### Data records ###

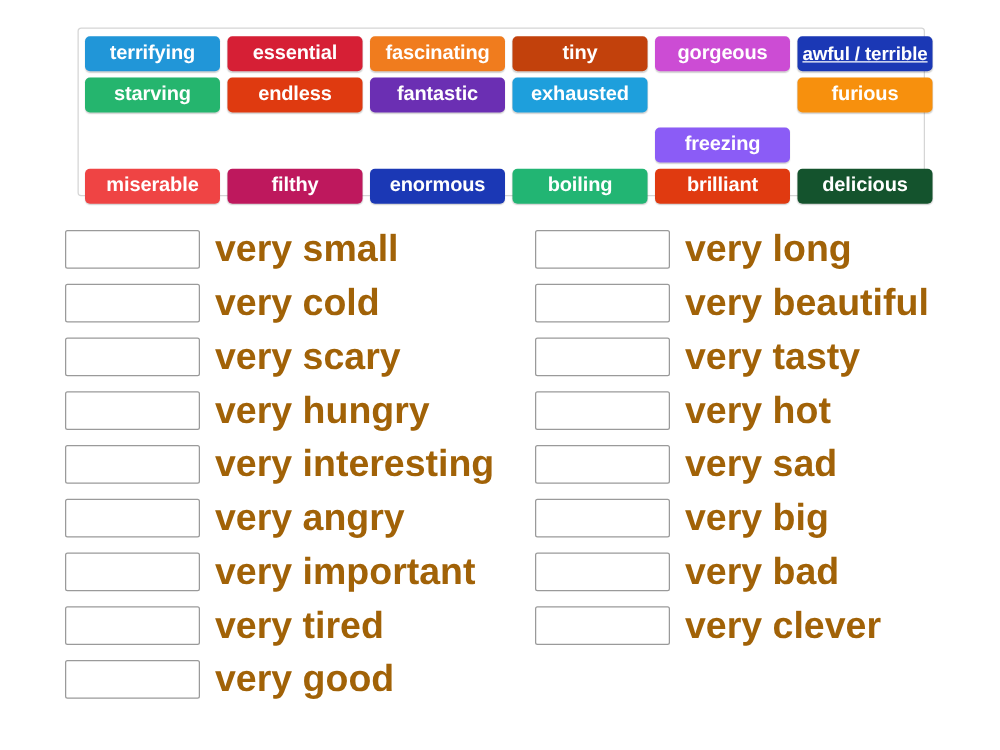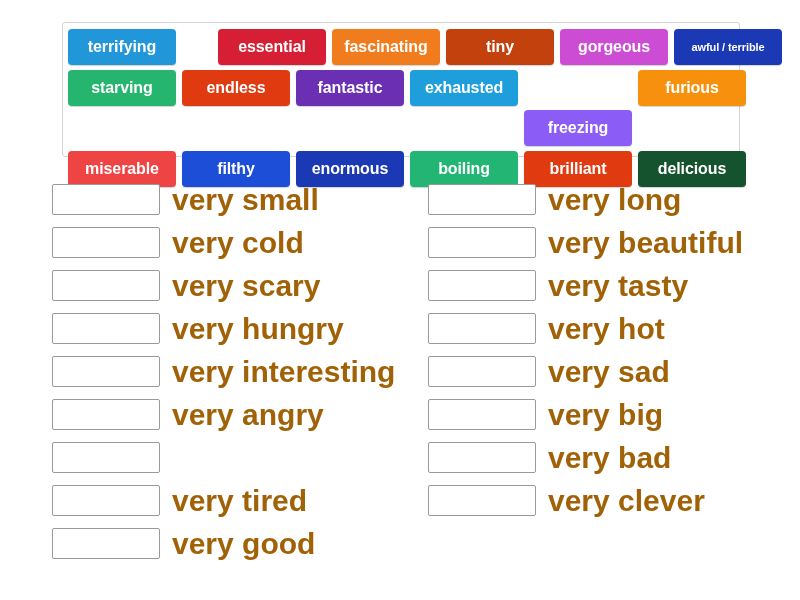--- a/index.html
+++ b/index.html
@@ -39,7 +39,7 @@
   .tile {
     flex: 0 0 auto;
     width: 108px;
-    height: 36px;
+    height: 28px;
     border-radius: 4px;
     display: flex;
     align-items: center;

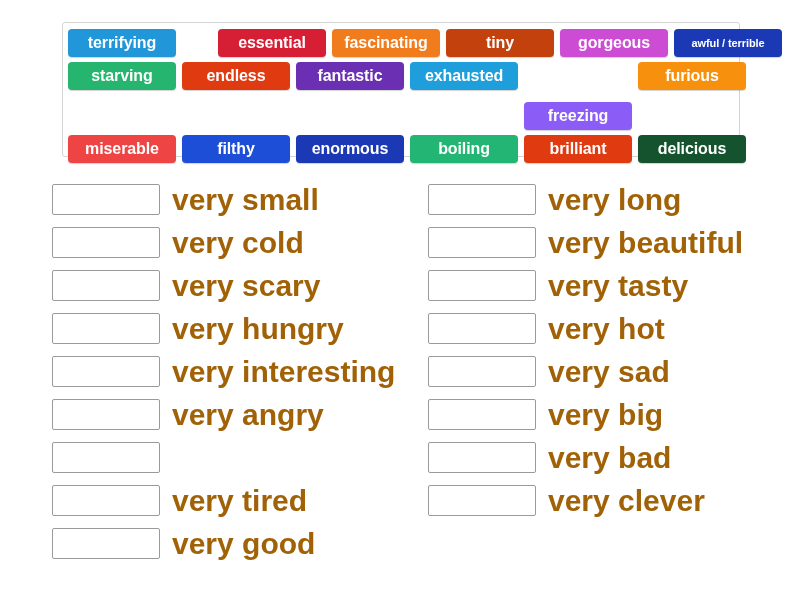--- a/index.html
+++ b/index.html
@@ -106,7 +106,7 @@
 <div id="word-bank">
   <div class="bank-row">
     <div class="tile" style="background-color: rgb(33, 150, 216);">terrifying</div>
-    <div class="tile" style="background-color: rgb(214, 31, 53); margin-left: 36px;">essential</div>
+    <div class="tile" style="background-color: rgb(214, 31, 53);">essential</div>
     <div class="tile" style="background-color: rgb(240, 124, 30);">fascinating</div>
     <div class="tile" style="background-color: #c2410c;">tiny</div>
     <div class="tile" style="background-color: rgb(204, 76, 212);">gorgeous</div>

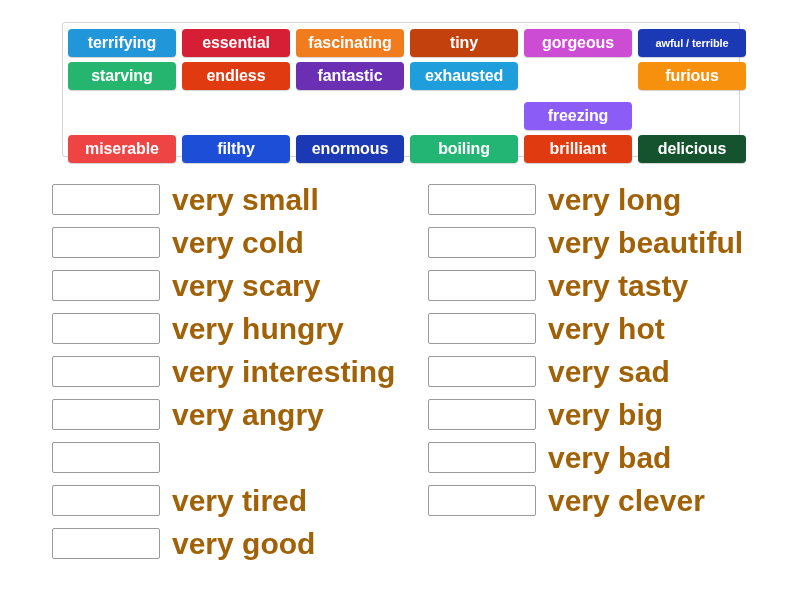--- a/index.html
+++ b/index.html
@@ -58,7 +58,7 @@
     overflow: hidden;
     white-space: nowrap;
   }
-  .tile.small-text { font-size: 11px; }
+  .tile.small-text { font-size: 15px; text-decoration: underline; }
 
   
   #answers {

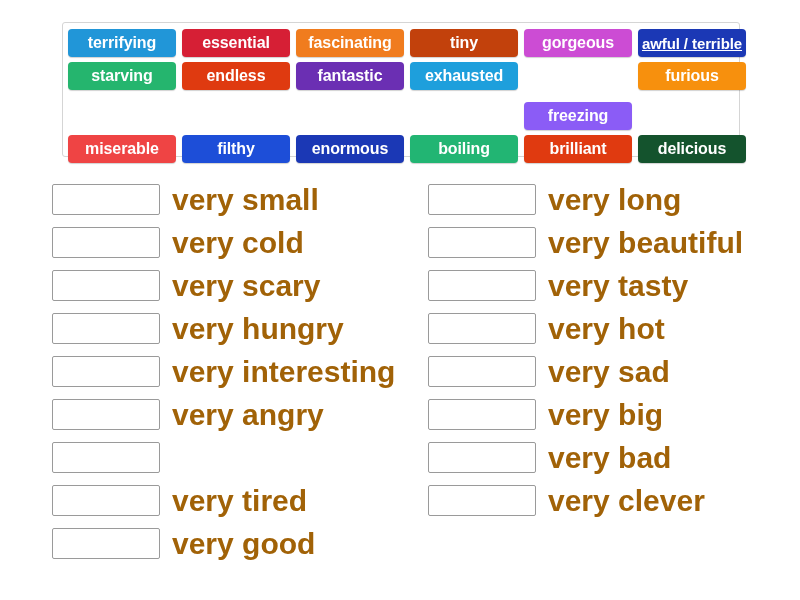--- a/index.html
+++ b/index.html
@@ -122,7 +122,7 @@
   </div>
   <div class="bank-row">
     <div class="tile" style="background-color: #ef4444;">miserable</div>
-    <div class="tile" style="background-color: #1d4ed8;">filthy</div>
+    <div class="tile" style="background-color: #be185d;">filthy</div>
     <div class="tile" style="background-color: rgb(27, 56, 181);">enormous</div>
     <div class="tile" style="background-color: rgb(34, 181, 115);">boiling</div>
     <div class="tile" style="background-color: rgb(224, 58, 16);">brilliant</div>

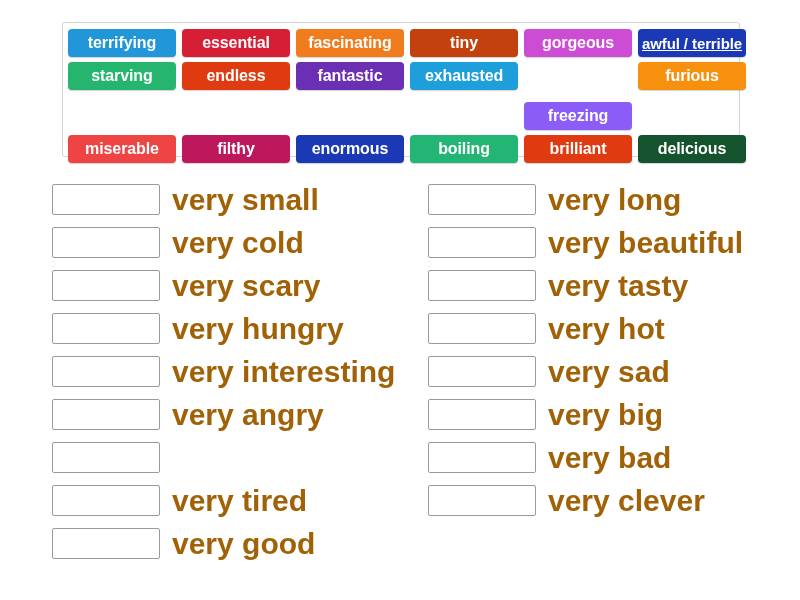--- a/index.html
+++ b/index.html
@@ -160,6 +160,7 @@
       </div>
       <div class="answer-row">
         <div class="drop-box"></div>
+        <div class="answer-label">very important</div>
       </div>
       <div class="answer-row">
         <div class="drop-box"></div>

###

### What you have to do:
Would you please return all lines from the listing above that contain "essential"?

### Solution to this exercise:
-    <div class="tile" style="background-color: rgb(214, 31, 53); margin-left: 36px;">essential</div>
+    <div class="tile" style="background-color: rgb(214, 31, 53);">essential</div>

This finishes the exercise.